## Instructions to follow
Set out exactly, and only, the lines running from the one containing "text: Оружные ->" to the bottom of the listing below; pictures stay out.

START Records

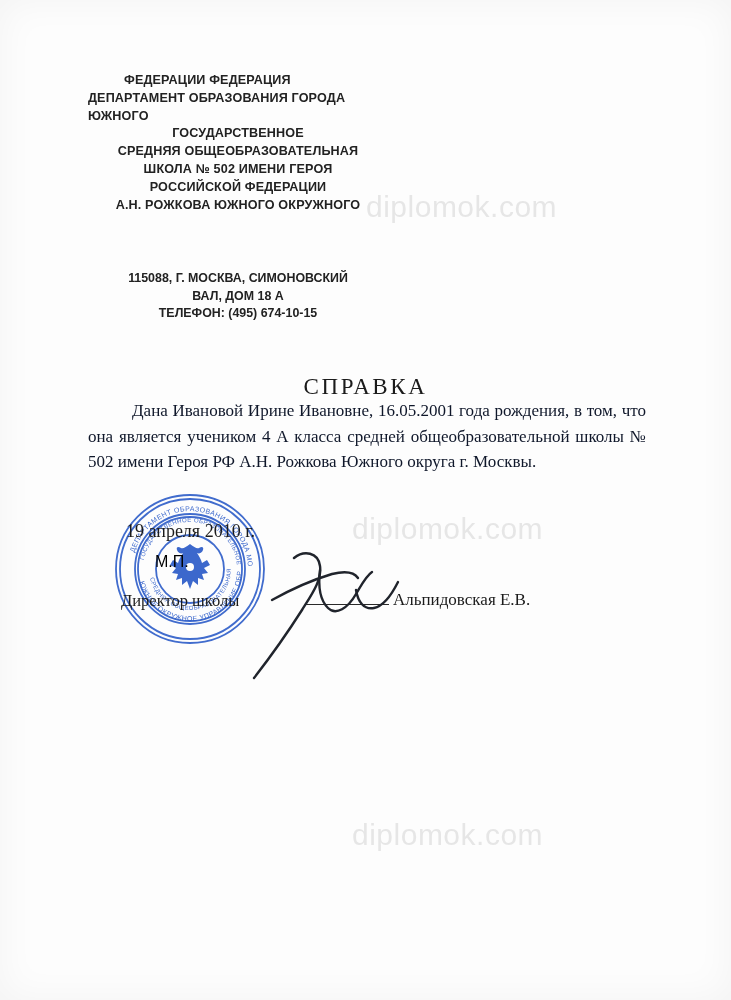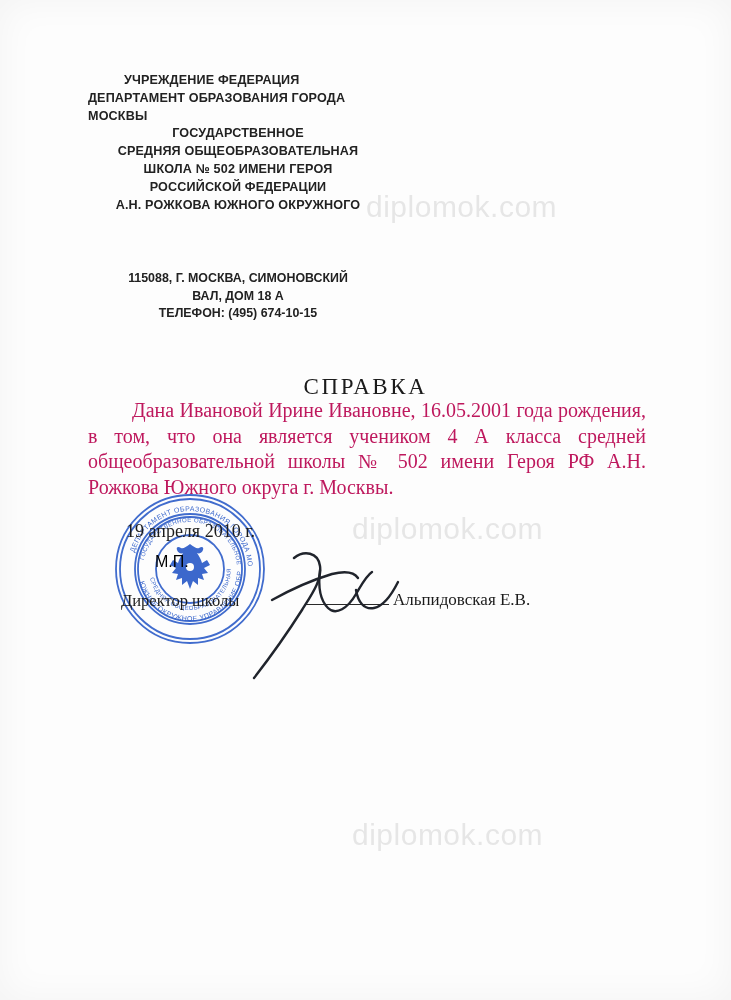"УЧРЕЖДЕНИЕ ФЕДЕРАЦИЯ" span.ln { text: УЧРЕЖДЕНИЕ -> ФЕДЕРАЦИИ }
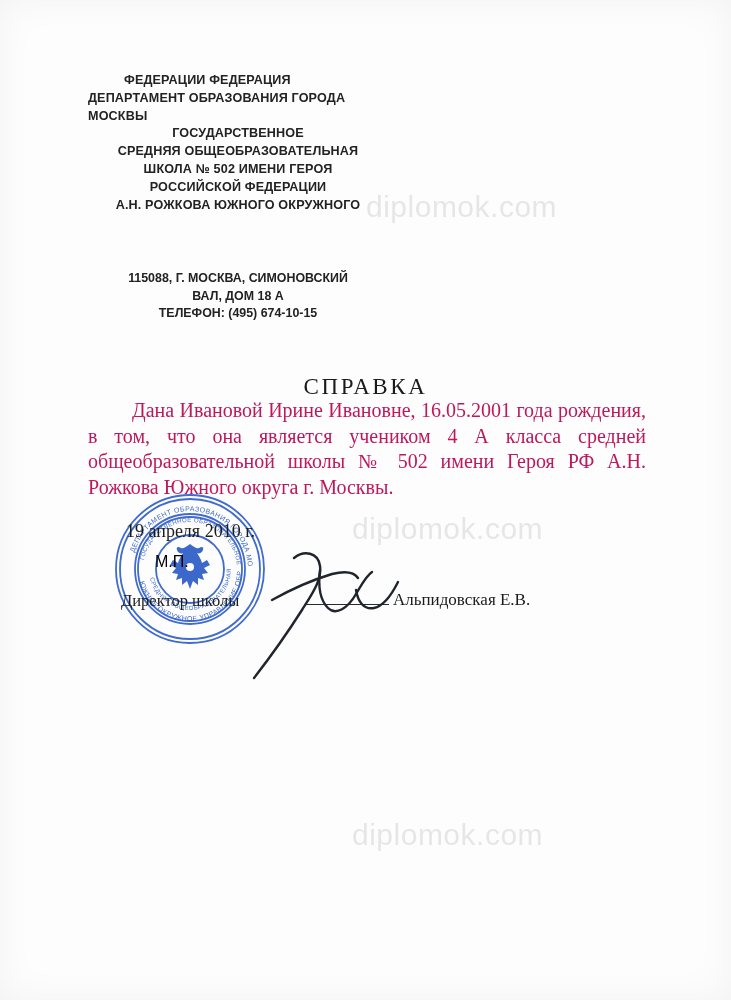"МОСКВЫ" span.ln { text: МОСКВЫ -> ЮЖНОГО }
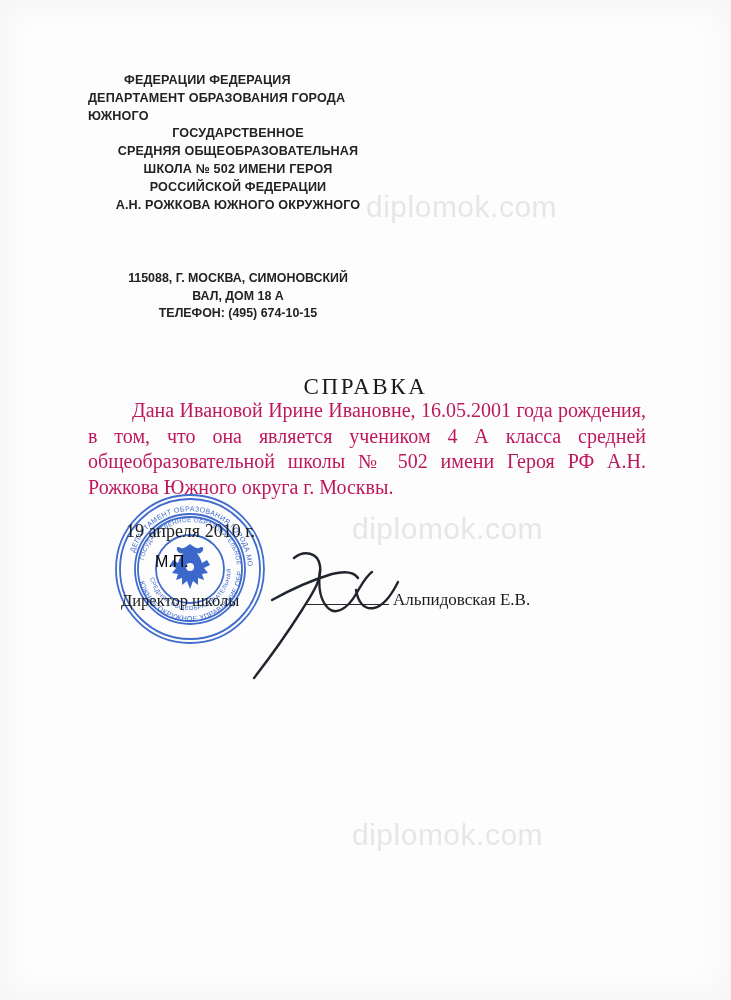"Дана Ивановой Ирине Ивановне, 16.05.2001" #body-text { color: #be185d -> #0f172a; font-size: 20px -> 17px }
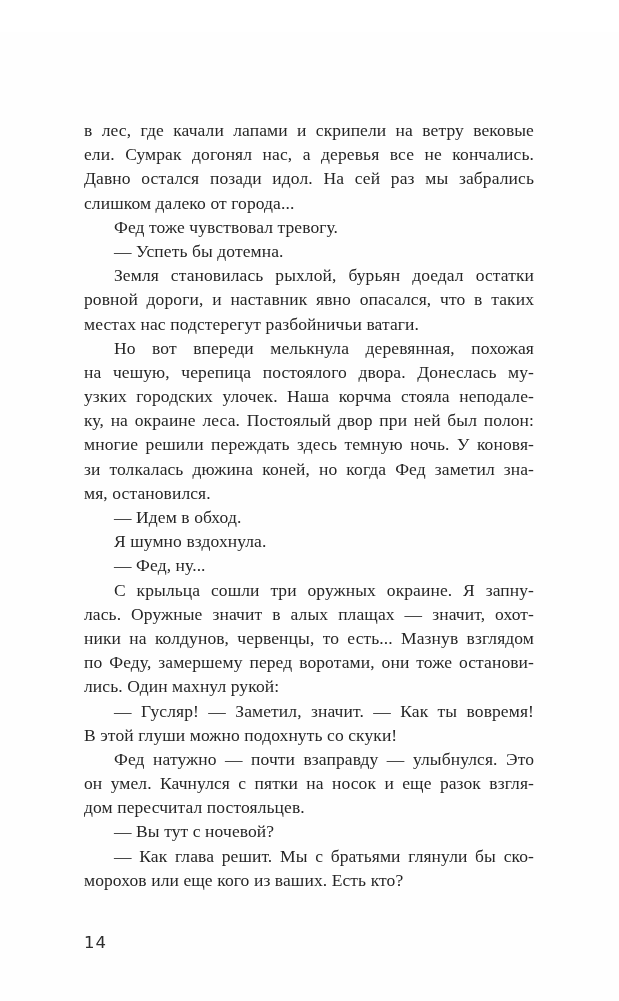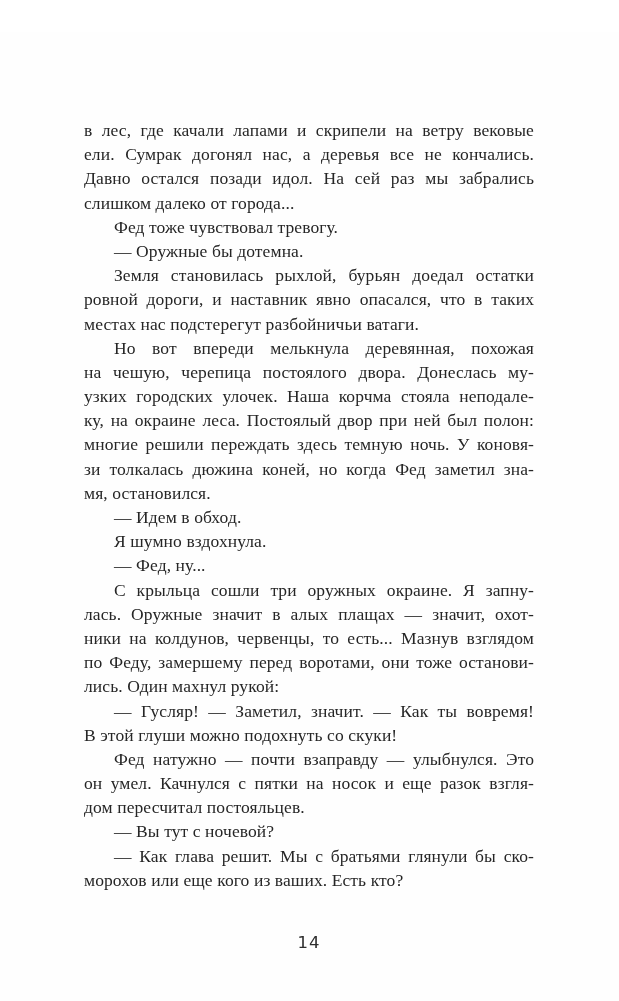"— Оружные бы дотемна." div.ln { text: Оружные -> Успеть }
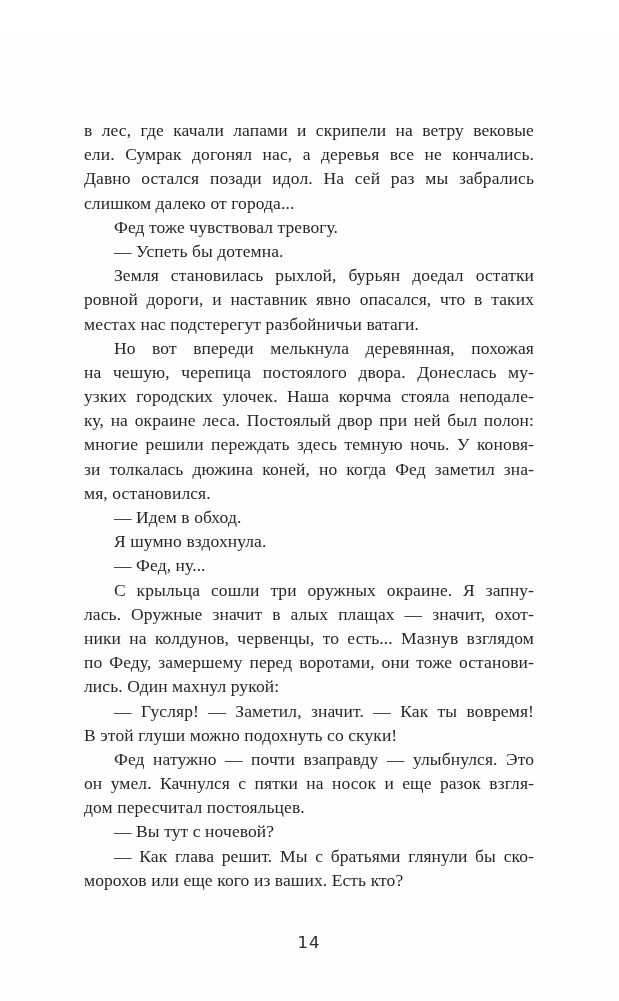"14" .page-number { text-align: center -> none }
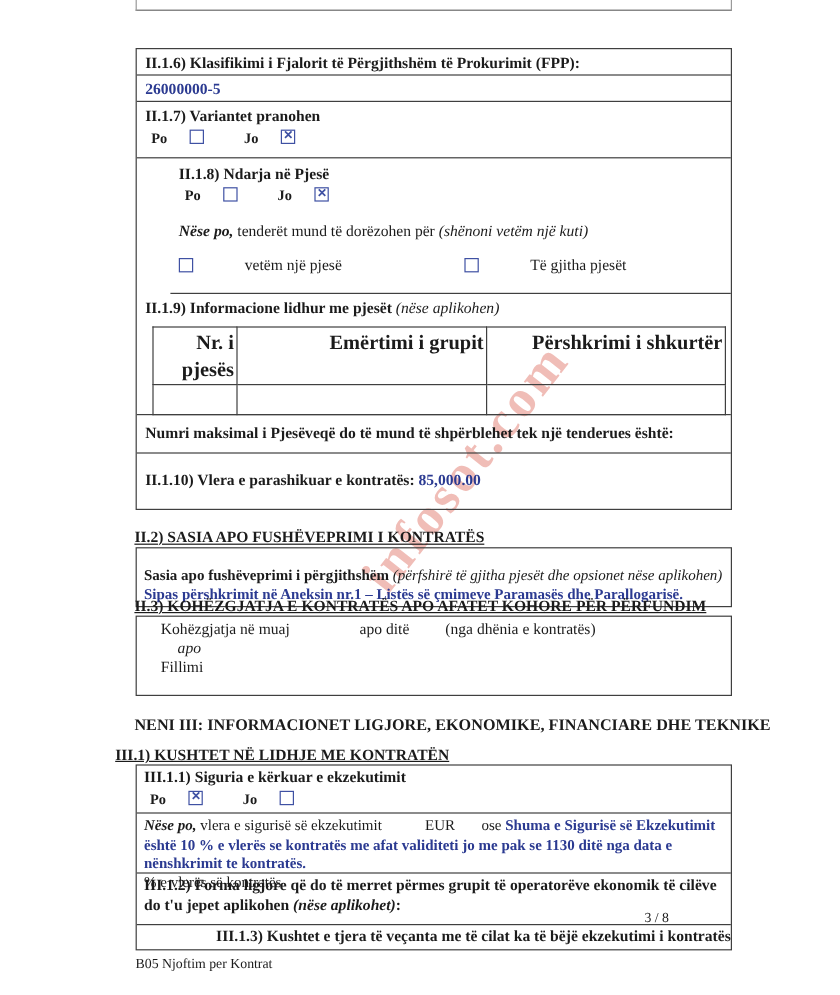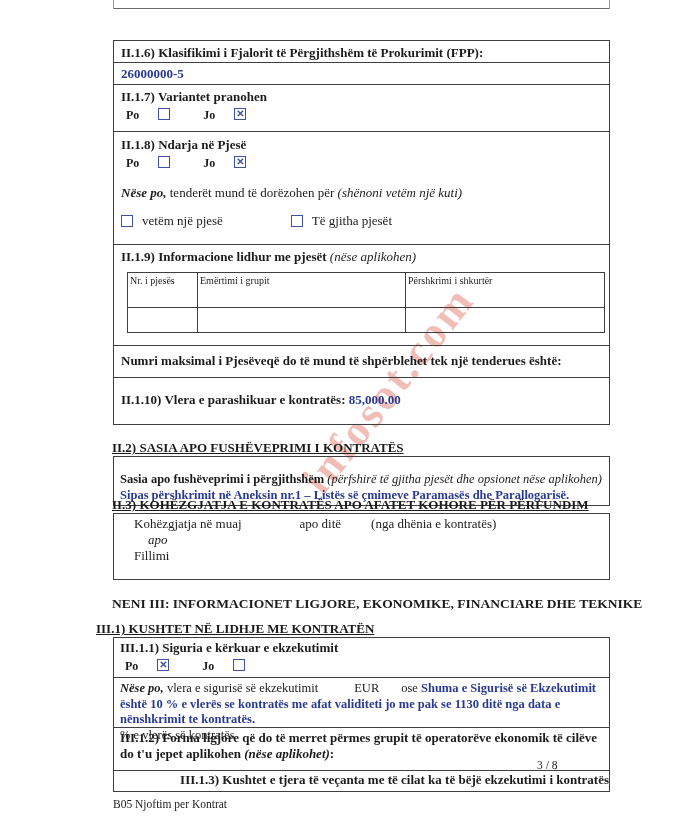"II.1.8) Ndarja në Pjesë" .rA4 { margin-left: none -> 28px }
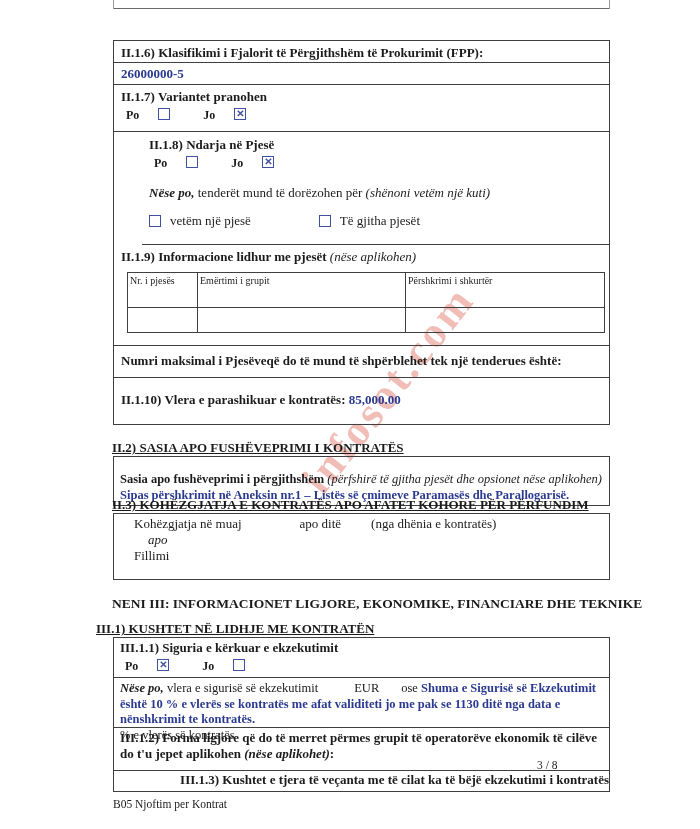"vetëm një pjesë" .opt-line { gap: none -> 34px }
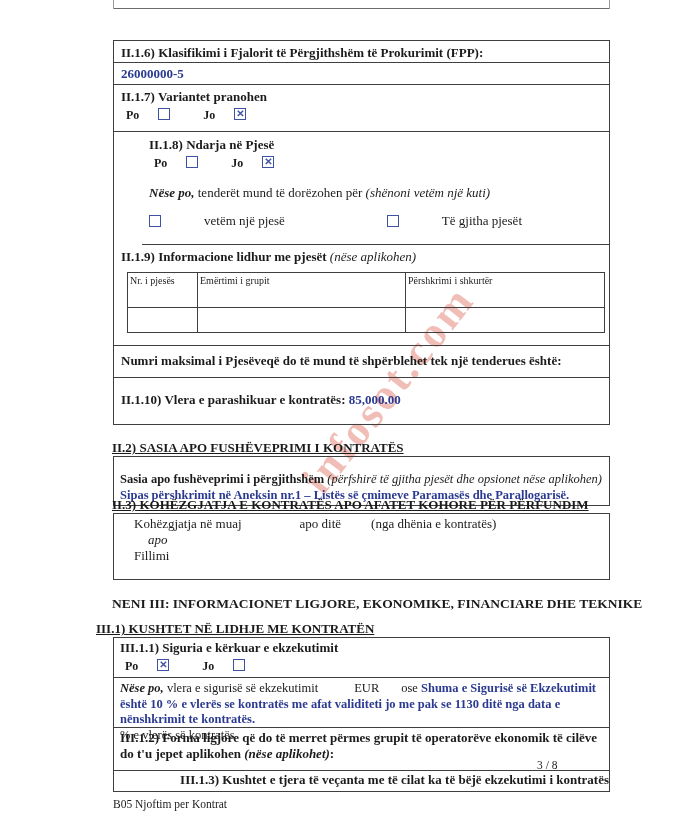"Nr. i pjesës" table.lots td { font-size: 10px -> 17px; font-weight: none -> bold; text-align: left -> right }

END Records

## The completed task
"— Оружные бы дотемна." div.ln { text: Оружные -> Успеть }
"14" .page-number { text-align: center -> none }
"II.1.8) Ndarja në Pjesë" .rA4 { margin-left: none -> 28px }
"vetëm një pjesë" .opt-line { gap: none -> 34px }
"Nr. i pjesës" table.lots td { font-size: 10px -> 17px; font-weight: none -> bold; text-align: left -> right }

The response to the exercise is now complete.